● **Material for the task**:
──────────

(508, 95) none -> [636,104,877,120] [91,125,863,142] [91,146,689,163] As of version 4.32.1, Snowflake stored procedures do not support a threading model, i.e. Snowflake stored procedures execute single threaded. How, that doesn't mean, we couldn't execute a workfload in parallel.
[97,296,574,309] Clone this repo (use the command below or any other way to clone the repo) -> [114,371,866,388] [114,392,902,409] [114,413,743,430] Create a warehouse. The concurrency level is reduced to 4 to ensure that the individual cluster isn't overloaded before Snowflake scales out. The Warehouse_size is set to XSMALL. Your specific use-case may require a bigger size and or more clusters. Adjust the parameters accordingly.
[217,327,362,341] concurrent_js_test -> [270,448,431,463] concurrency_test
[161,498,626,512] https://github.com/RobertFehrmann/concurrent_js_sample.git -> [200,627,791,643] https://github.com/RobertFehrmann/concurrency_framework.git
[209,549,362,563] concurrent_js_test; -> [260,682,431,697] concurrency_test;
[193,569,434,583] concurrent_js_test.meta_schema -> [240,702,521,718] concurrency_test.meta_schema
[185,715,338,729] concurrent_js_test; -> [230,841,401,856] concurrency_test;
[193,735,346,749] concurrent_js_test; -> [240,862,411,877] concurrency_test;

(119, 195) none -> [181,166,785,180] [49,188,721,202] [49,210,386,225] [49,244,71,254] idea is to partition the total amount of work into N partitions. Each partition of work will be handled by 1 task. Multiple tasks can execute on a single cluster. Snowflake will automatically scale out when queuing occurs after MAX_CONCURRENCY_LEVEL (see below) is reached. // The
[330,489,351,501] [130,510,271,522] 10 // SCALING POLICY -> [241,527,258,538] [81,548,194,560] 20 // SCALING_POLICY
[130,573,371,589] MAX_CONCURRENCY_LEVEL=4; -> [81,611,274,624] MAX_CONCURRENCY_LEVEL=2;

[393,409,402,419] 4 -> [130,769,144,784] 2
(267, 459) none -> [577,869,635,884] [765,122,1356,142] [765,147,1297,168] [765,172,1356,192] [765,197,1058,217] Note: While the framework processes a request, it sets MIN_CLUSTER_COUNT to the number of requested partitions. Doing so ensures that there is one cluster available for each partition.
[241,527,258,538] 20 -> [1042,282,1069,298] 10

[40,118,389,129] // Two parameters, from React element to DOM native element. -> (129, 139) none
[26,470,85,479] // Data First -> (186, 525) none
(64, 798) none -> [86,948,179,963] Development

──────────

What you give back should be only the lines of the records above, starting at the line with "[217,327,362,341] concurrent_js_test ->" and ending at the line with "[209,549,362,563] concurrent_js_test; ->", restated word for word.

[217,327,362,341] concurrent_js_test -> [270,448,431,463] concurrency_test
[161,498,626,512] https://github.com/RobertFehrmann/concurrent_js_sample.git -> [200,627,791,643] https://github.com/RobertFehrmann/concurrency_framework.git
[209,549,362,563] concurrent_js_test; -> [260,682,431,697] concurrency_test;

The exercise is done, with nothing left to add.